When we consume both omega 3 and omega 6, they go through a series of metabolic pathways. These are streams of chemical reactions that alter them and transform them into end products that play various roles in physiology. When we consume our required amount of omega 6, it is converted into several important substances that do their jobs nice and quietly. The problem arises however when we consume too much omega 6. Once we consume more than we need, omega 6 gets shuttled down a slightly different metabolic pathway and begins to form something called a series 2 prostaglandin. This active compound actually switches on and exacerbates inflammation. Here is the final lightening bolt. here in the UK we are consuming on average TWENTY THREE TIMES MORE omega six than we need PER DAY!!! This means that the average person following a typical UK diet will be putting themselves in a position where they are in a state of chronic (ongoing, long term) sub-clinical (ie not immediately obvious, only revealed by blood tests) inflammation within tissues. Why is this a problem? Well, low grade chronic inflammation is  linked to many of the chronic diseases that plague us in the West. Heart disease for example is essentially caused by inflammation. Inflammation of the endothelium (inner skin of blood vessel) is the first thing that occurs.. The body then responds to this and attempts to repair it. This is when substances like cholesterol etc get caught up in it and plaques begin to form in the arteries. Inflammation of the endothelium also makes the vessels less responsive to natural variations in blood flow, contributing to elevated blood pressure. Chronic low grade inflammation is also an important factor in the aetiology of cancer. Ongoing inflammation in a tissue can activate certain genes and affect the natural cycle of cell replication. So being in this state is serious. You wont be aware of it as it is a slow burner that gives no sign.

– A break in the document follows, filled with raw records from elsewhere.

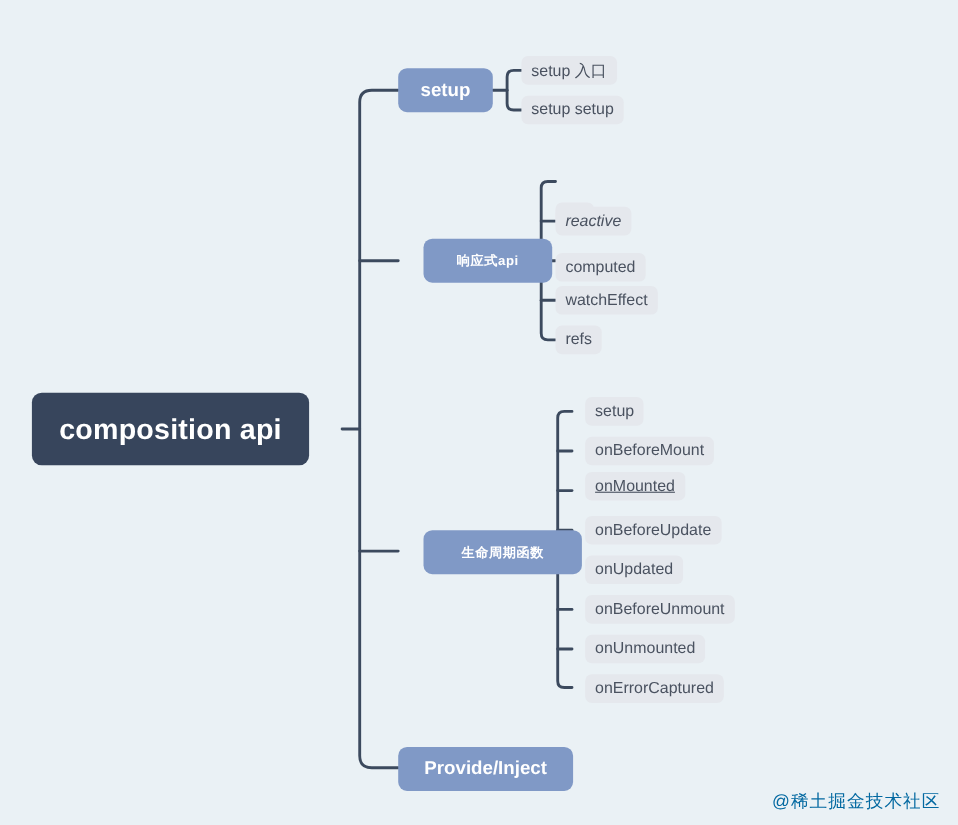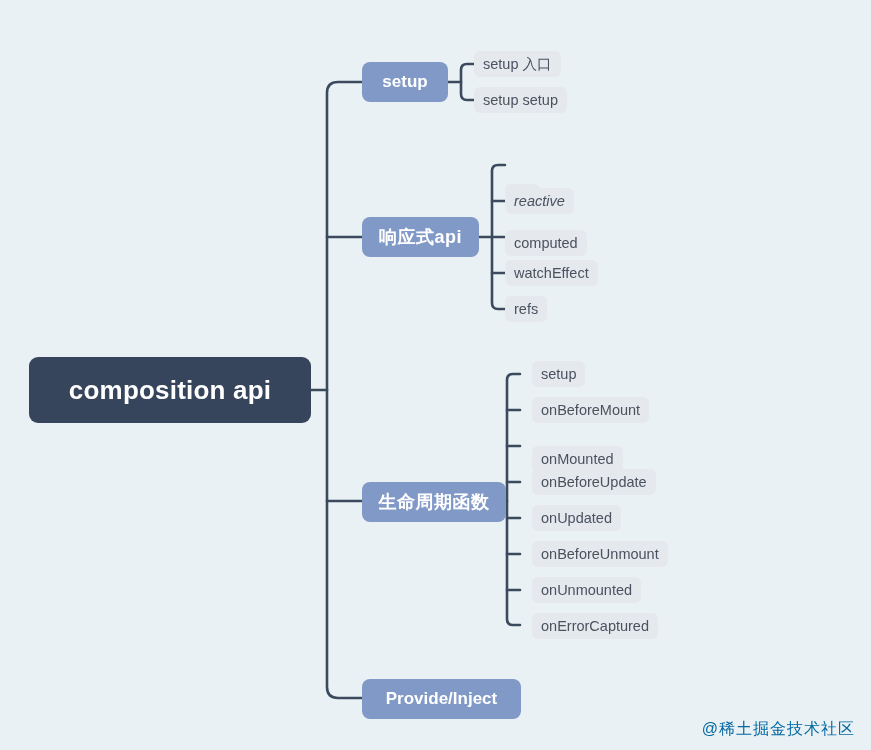--- a/index.html
+++ b/index.html
@@ -63,8 +63,9 @@
     padding: 0 16px;
   }
   .node-branch.cjk {
-    font-size: 18px;
+    font-size: 12px;
     letter-spacing: 0.5px;
+    margin-left: 23px;
   }
   
   .node-leaf {

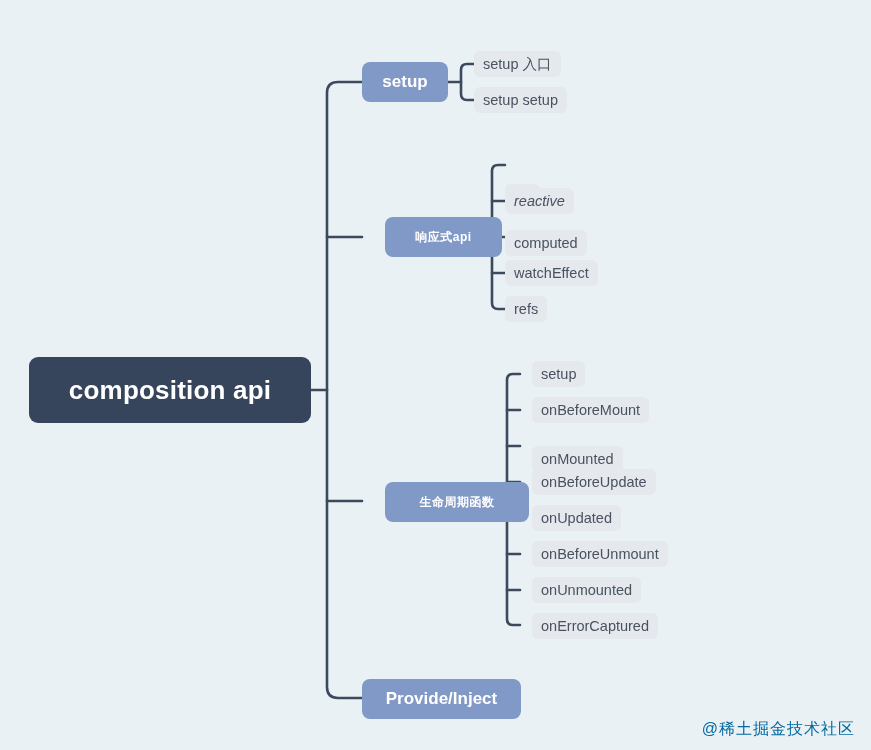--- a/index.html
+++ b/index.html
@@ -43,7 +43,7 @@
   .node-root {
     left: 29px;
     top: 357px;
-    width: 282px;
+    width: 252px;
     height: 66px;
     background: #37455c;
     border-radius: 9px;

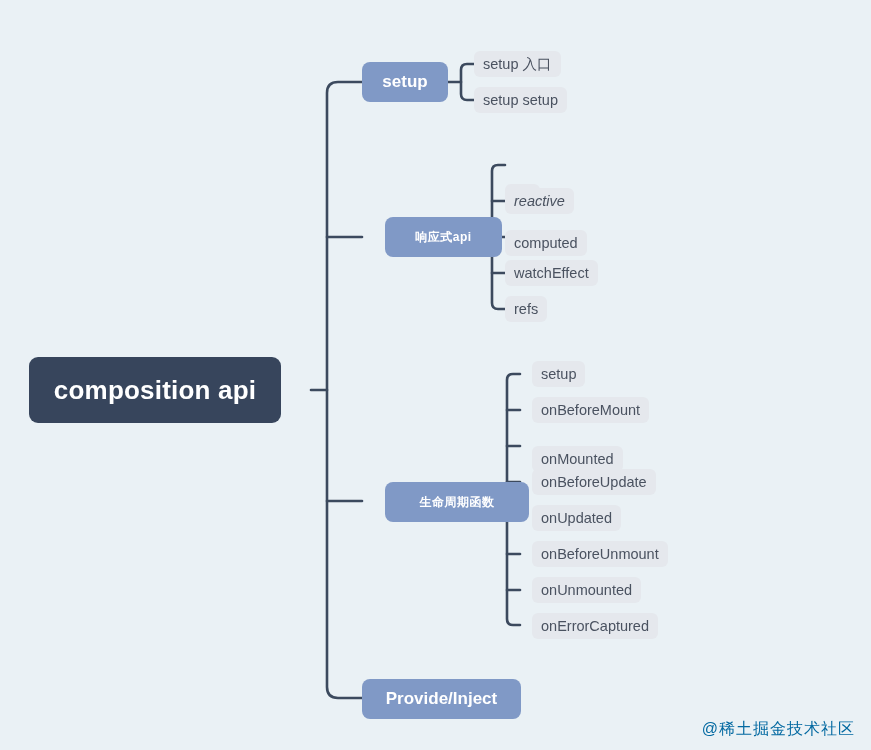--- a/index.html
+++ b/index.html
@@ -149,7 +149,7 @@
 
   <div class="node node-leaf" style="left:532px; top:397px;">onBeforeMount</div>
 
-  <div class="node node-leaf" style="left:532px; top:446px;">onMounted</div>
+  <div class="node node-leaf" style="left:532px; top:429px;text-decoration:underline;">onMounted</div>
 
   <div class="node node-leaf" style="left:532px; top:469px;">onBeforeUpdate</div>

So, how on Earth did we get into this mess in the first place. Well, it was the mid 70’s onwards that the message about our diet and what constituted a healthy diet changed drastically. Massive public health campaigns persuaded us that saturated fat was the Devil and was the thing in our diet that would ensure an early grave. We were instead encouraged to opt for ‘heart healthy’ vegetable oils and margarines. We were all cooking with sunflower oil and slathering our toast with margarine like it was going out of fashion. Food manufacturers, wanting to appear like the good samaritans, heeded these campaigns too, and started using ‘healthy’ vegetable oil in their foods. And there we have it. Suddenly our intake of vegetable oils was way beyond anything that would have ever occurred in our natural diet. Bang….the fatty acid balance took a nose dive.

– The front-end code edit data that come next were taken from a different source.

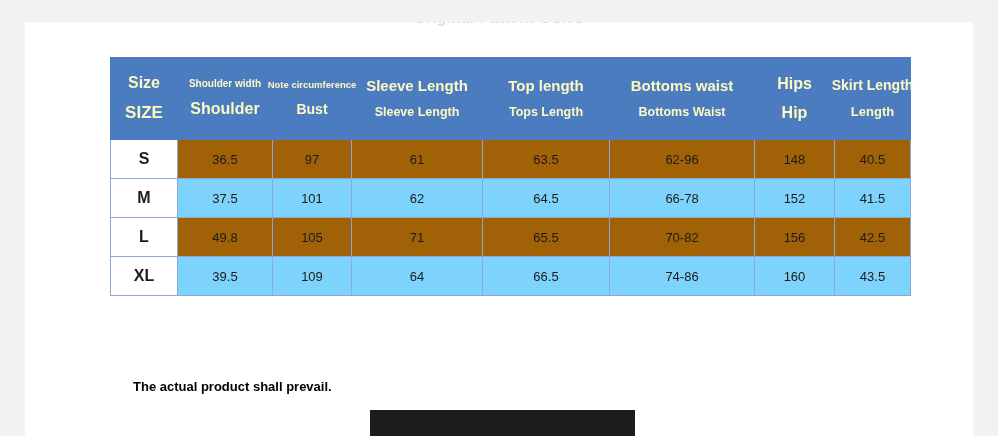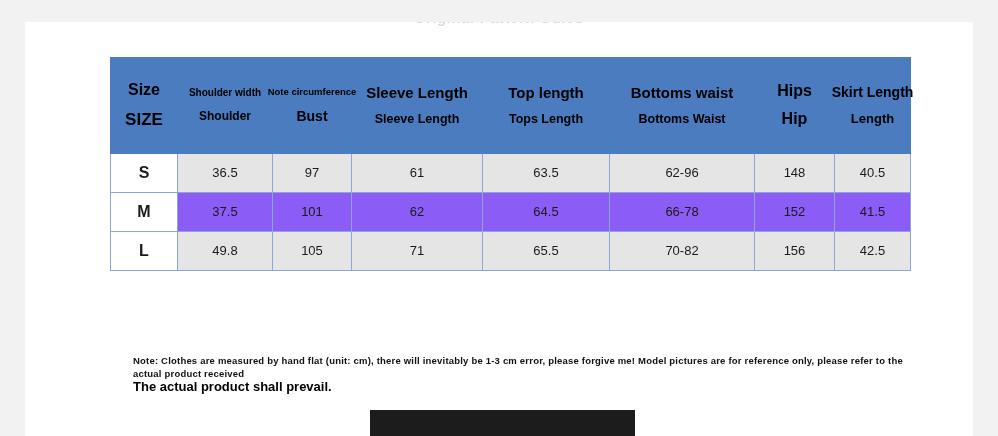--- a/index.html
+++ b/index.html
@@ -44,10 +44,10 @@
   }
   table.size-table th {
     background: #4a7cbf;
-    color: #000000;
+    color: #fef9c3;
     border: 1px solid #4a7cbf;
     vertical-align: middle;
-    padding: 24px 2px;
+    padding: 10px 2px;
     height: 82px;
     box-sizing: border-box;
   }

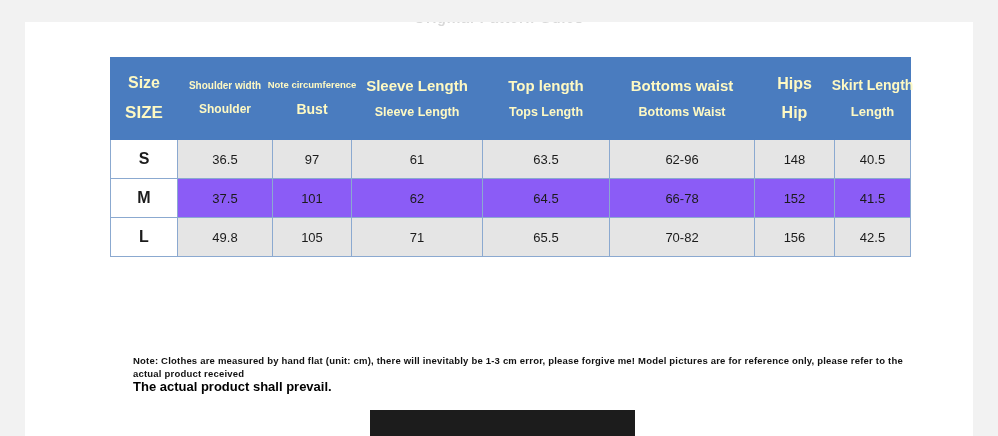--- a/index.html
+++ b/index.html
@@ -71,7 +71,7 @@
   th.col-size .th-cn { font-size: 16px; }
   th.col-size .th-en { font-size: 17px; }
   th.col-shoulder .th-cn { font-size: 10px; }
-  th.col-shoulder .th-en { font-size: 12px; }
+  th.col-shoulder .th-en { font-size: 16px; }
   th.col-bust .th-cn { font-size: 9.5px; }
   th.col-bust .th-en { font-size: 14px; text-align: right; }
   th.col-sleeve .th-cn { font-size: 15px; }

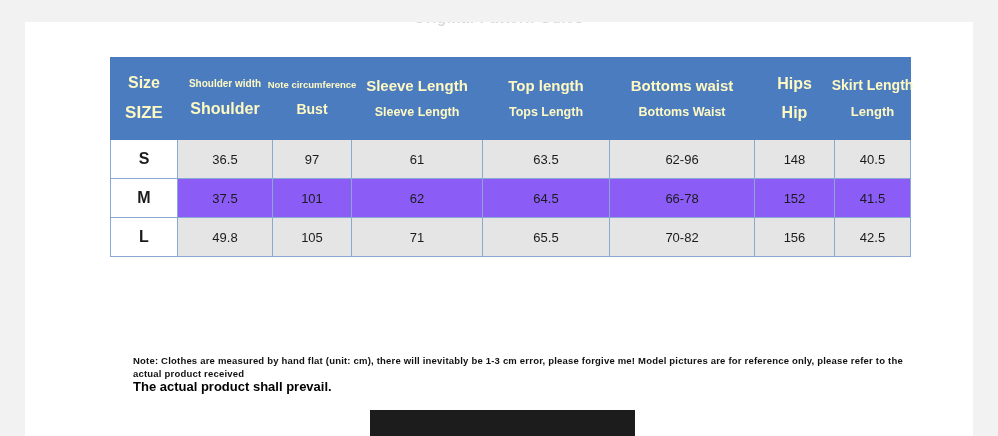--- a/index.html
+++ b/index.html
@@ -91,7 +91,7 @@
     font-size: 13px;
     color: #1b1b1b;
     height: 39px;
-    background: #e5e5e5;
+    background: #a16207;
     box-sizing: border-box;
   }
   table.size-table td.size-label {

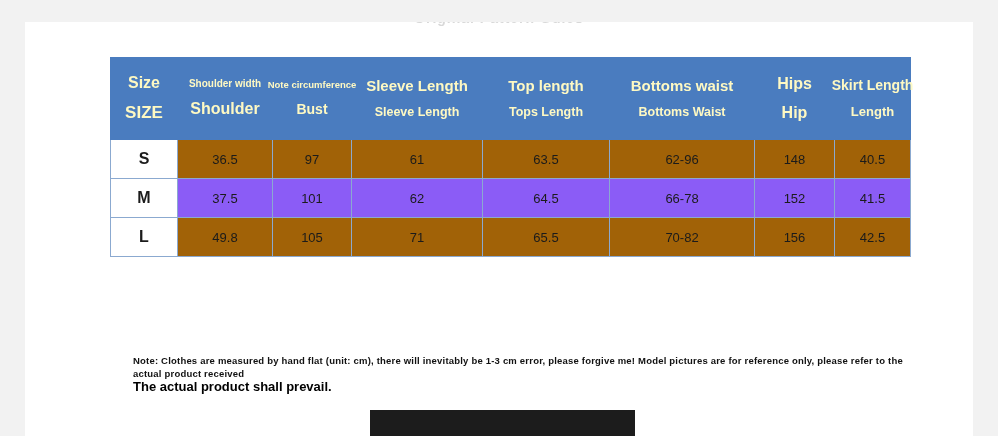--- a/index.html
+++ b/index.html
@@ -100,7 +100,7 @@
     background: #ffffff;
   }
   table.size-table tr.alt td {
-    background: #8b5cf6;
+    background: #7dd3fc;
   }
   table.size-table tr.alt td.size-label {
     background: #ffffff;

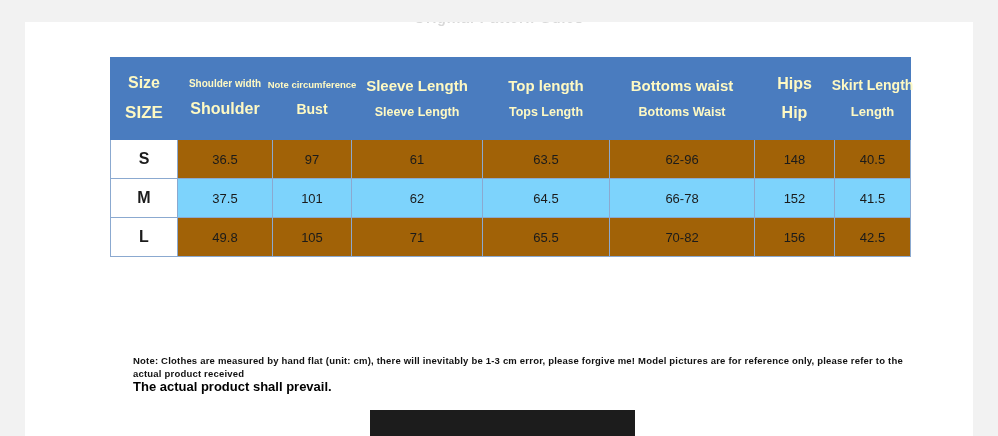--- a/index.html
+++ b/index.html
@@ -236,6 +236,16 @@
         <td>156</td>
         <td>42.5</td>
       </tr>
+      <tr class="alt">
+        <td class="size-label">XL</td>
+        <td>39.5</td>
+        <td>109</td>
+        <td>64</td>
+        <td>66.5</td>
+        <td>74-86</td>
+        <td>160</td>
+        <td>43.5</td>
+      </tr>
     </tbody>
   </table>
 

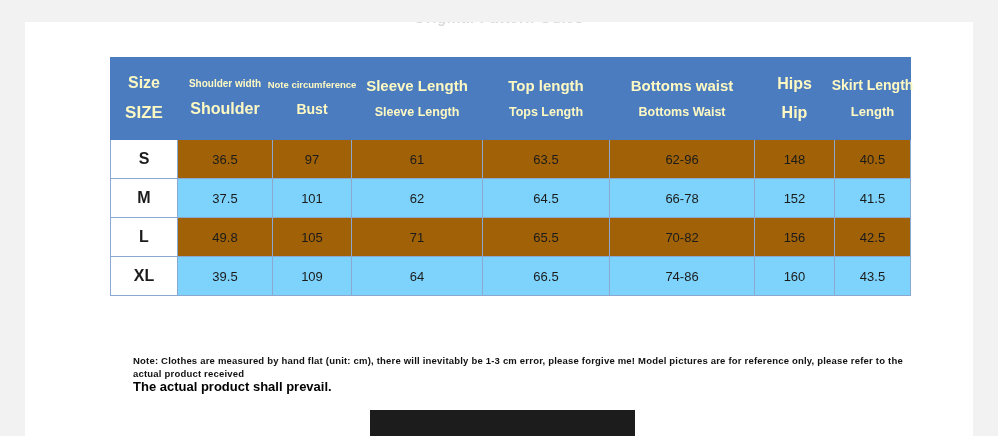--- a/index.html
+++ b/index.html
@@ -249,7 +249,6 @@
     </tbody>
   </table>
 
-  <div class="note">Note: Clothes are measured by hand flat (unit: cm), there will inevitably be 1-3 cm error, please forgive me! Model pictures are for reference only, please refer to the actual product received</div>
   <div class="note-strong">The actual product shall prevail.</div>
 
   <div class="bottom-bar"></div>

This is why I only use olive oil and coconut oil. Olive oil contains 63% of its fatty acids as Oleic acid aka Omega 9 (which has no effect upon the omega 3/omega 6 balance), 13.8% as saturated fat, and the remainder being ALA (plant form of omega 3) and a small amount of omega 6. Coconut oil on the other hand, is purely a saturated fat, so contains no polyunsaturated fatty acids whatsoever. Its main fatty acids are the saturated variety such as lauric acid and caprylic acid. That is why I use these two…they have virtually zero bearing upon fatty acid balance.

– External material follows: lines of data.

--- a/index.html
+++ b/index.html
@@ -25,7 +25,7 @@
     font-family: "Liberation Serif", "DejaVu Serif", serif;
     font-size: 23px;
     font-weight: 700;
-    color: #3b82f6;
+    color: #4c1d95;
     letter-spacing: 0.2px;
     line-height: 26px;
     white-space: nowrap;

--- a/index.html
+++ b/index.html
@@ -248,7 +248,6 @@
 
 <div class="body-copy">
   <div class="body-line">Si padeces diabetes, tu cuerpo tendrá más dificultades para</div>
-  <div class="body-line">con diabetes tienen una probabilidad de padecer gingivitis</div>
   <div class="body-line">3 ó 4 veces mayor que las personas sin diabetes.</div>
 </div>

What I strive for every day is to consume more omega 3 than omega 6. Omega three can almost be considered as the antidote to omega 6. When omega 3 is metabolised, it forms two prostaglandins – series 1 and series 3, both of which are powerful anti-inflammatory compounds. Omega 3 fatty acids also give rise to a newly discovered group of compounds called resolvins, which actively turn down current, active inflammation. To read more about dietary omega 3, click here:

So, when faced with a choice of what oil to use, I would personally say that olive oil for most of your every day stove top cooking, and coconut oil for higher temperature stuf (and the most epic roast potatoes ever!!).